Web document revisions
◆ ◆ ◆ ◆
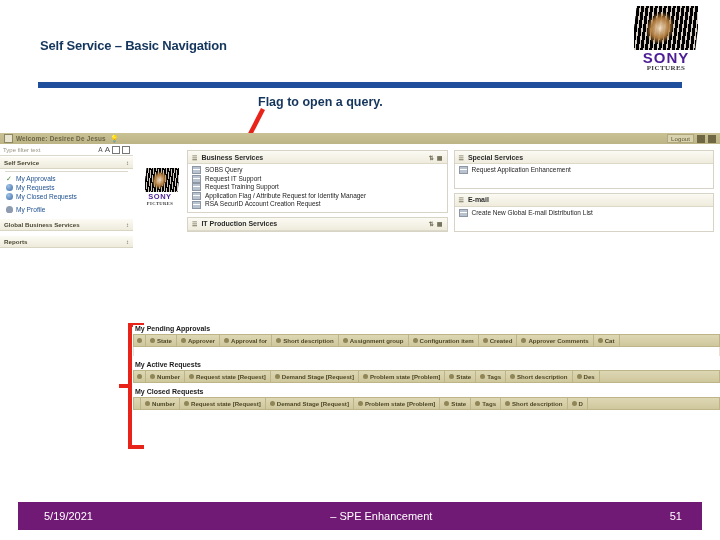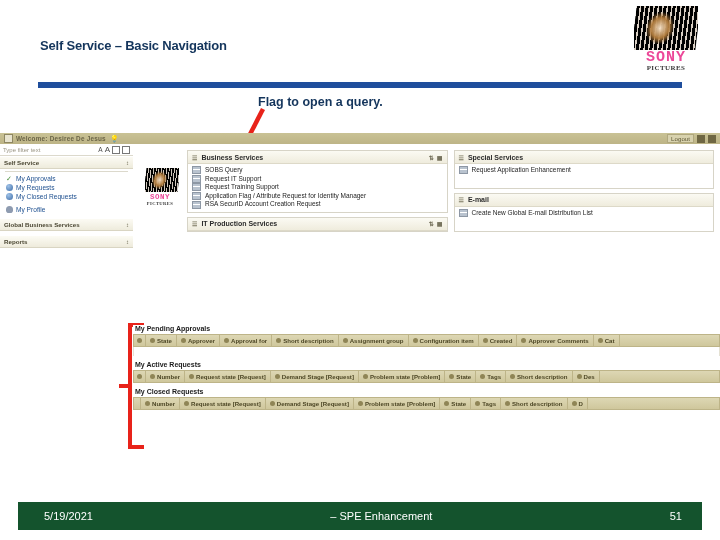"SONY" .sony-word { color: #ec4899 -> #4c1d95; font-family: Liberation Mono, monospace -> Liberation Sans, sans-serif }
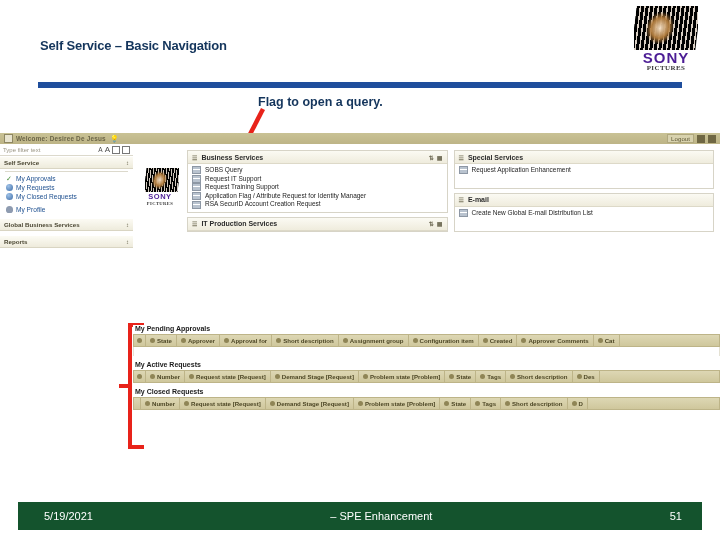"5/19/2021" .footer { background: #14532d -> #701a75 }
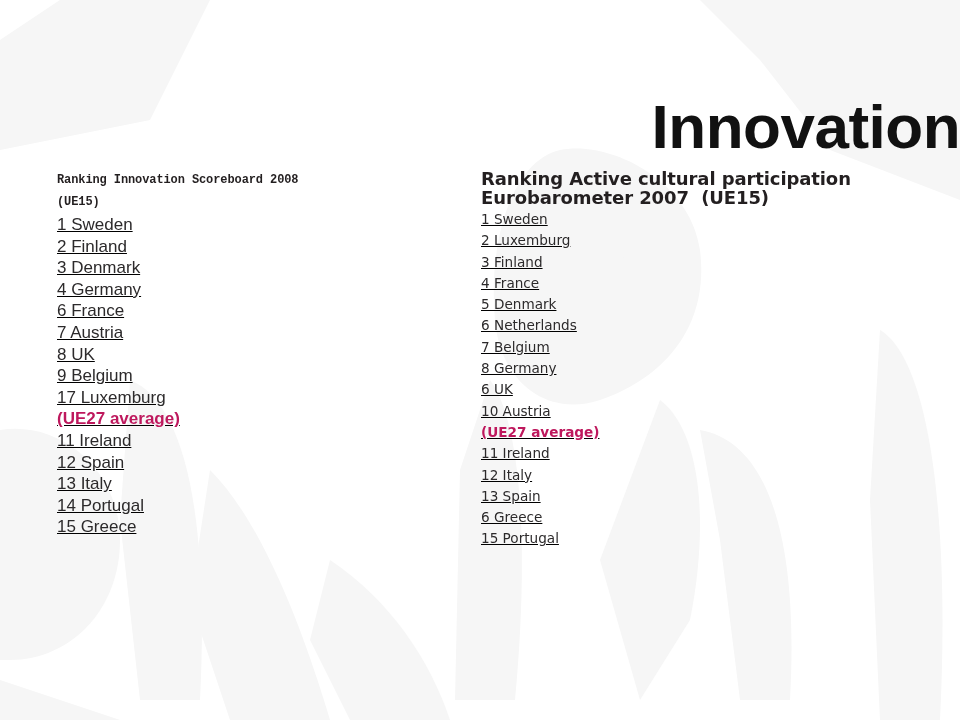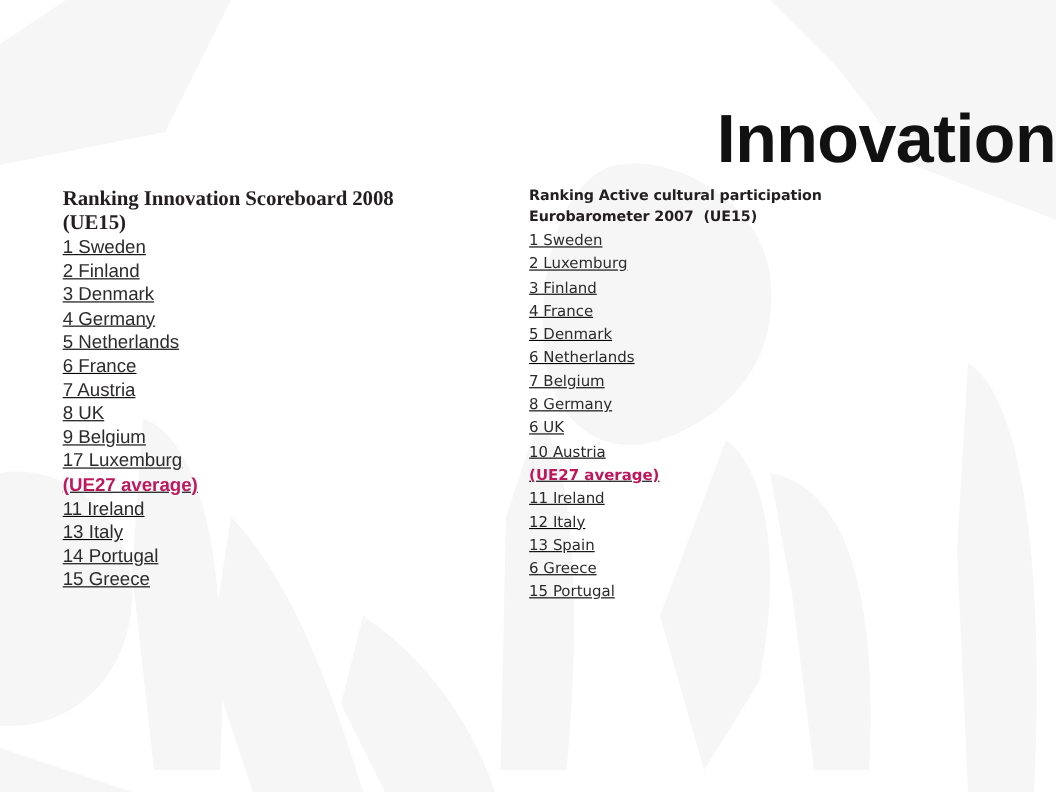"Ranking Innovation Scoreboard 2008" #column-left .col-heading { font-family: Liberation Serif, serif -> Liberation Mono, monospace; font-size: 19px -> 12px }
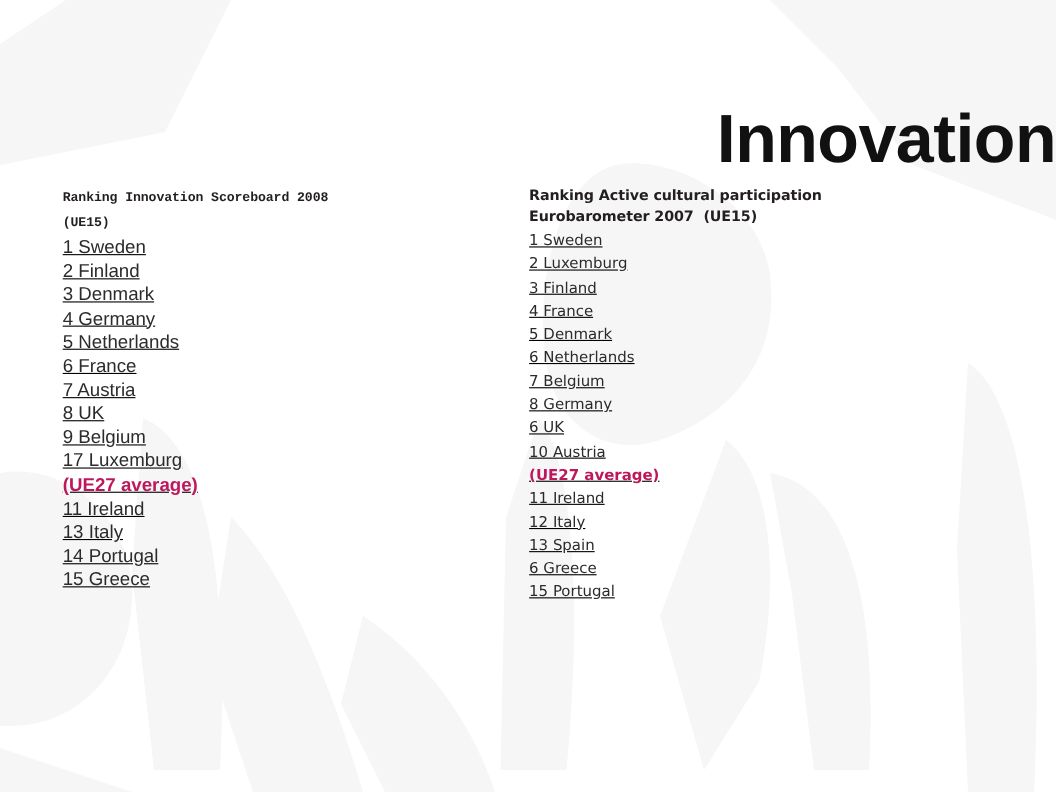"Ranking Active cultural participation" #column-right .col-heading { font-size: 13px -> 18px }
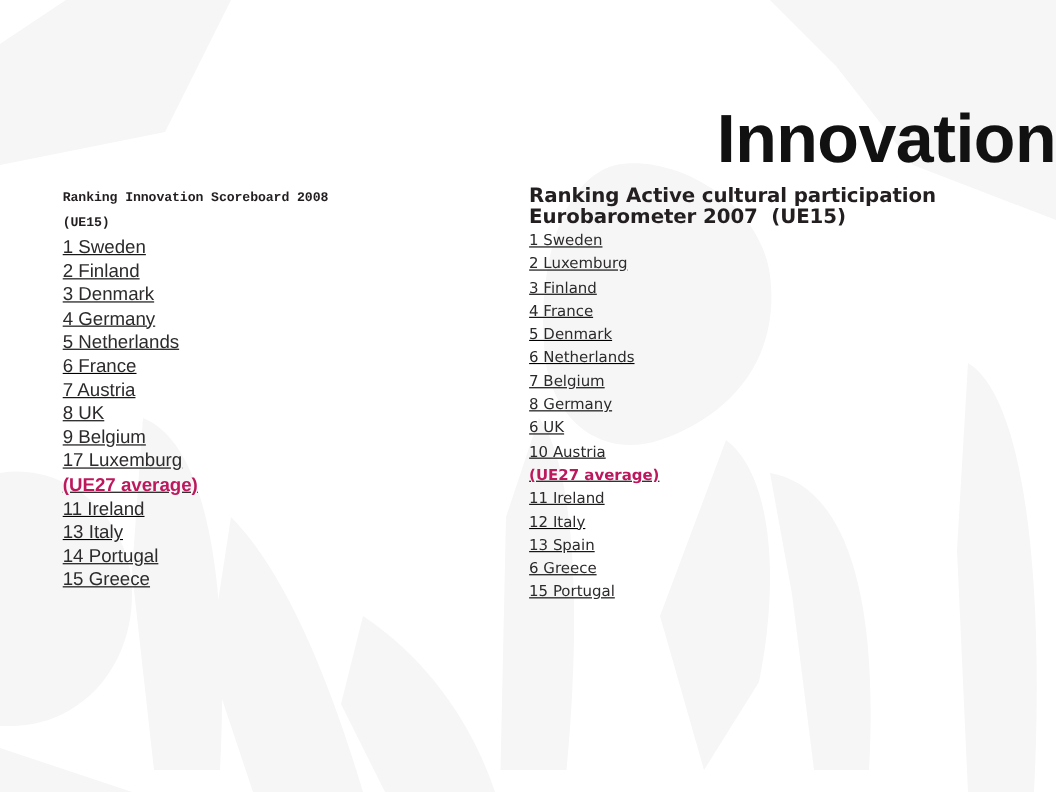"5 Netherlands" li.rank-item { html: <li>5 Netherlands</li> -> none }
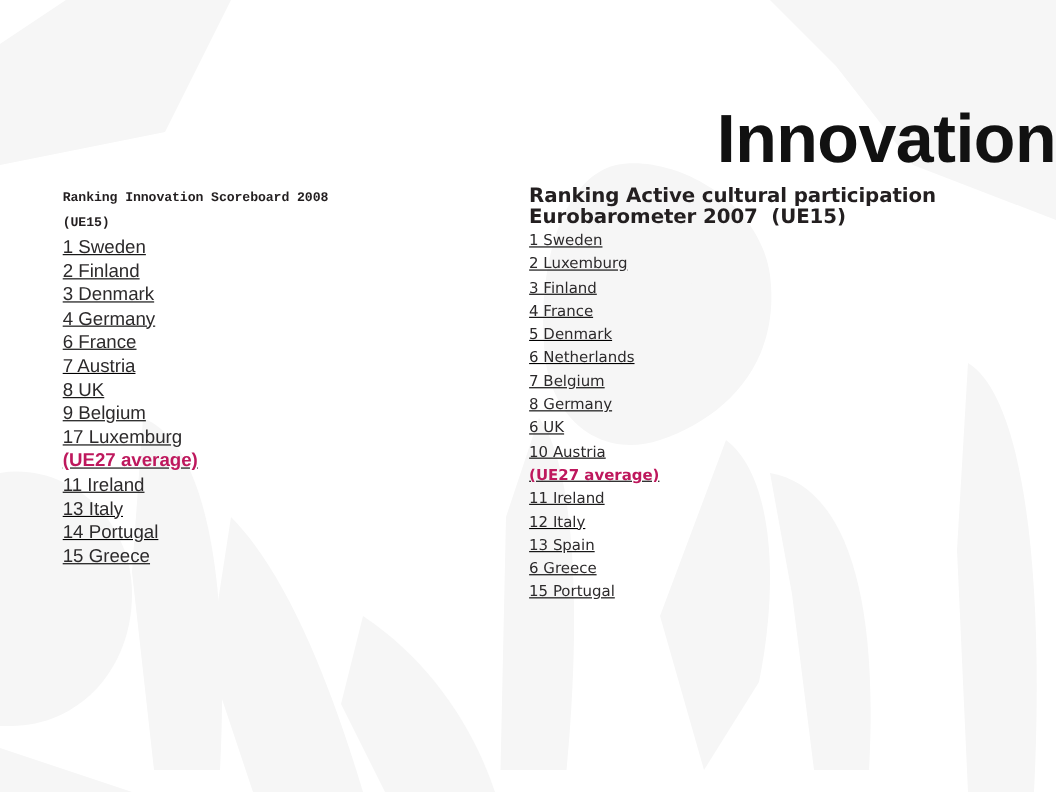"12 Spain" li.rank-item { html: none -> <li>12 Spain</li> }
◆ ◆ ◆ ◆
:: Your assignment ::
Make an exact copy of the lines above, beginning with the line with "background: #14532d ->" and ending with the line with "Liberation Serif, serif", and keep the pictures out of it.

:: Solution for this task ::
"5/19/2021" .footer { background: #14532d -> #701a75 }
"Ranking Innovation Scoreboard 2008" #column-left .col-heading { font-family: Liberation Serif, serif -> Liberation Mono, monospace; font-size: 19px -> 12px }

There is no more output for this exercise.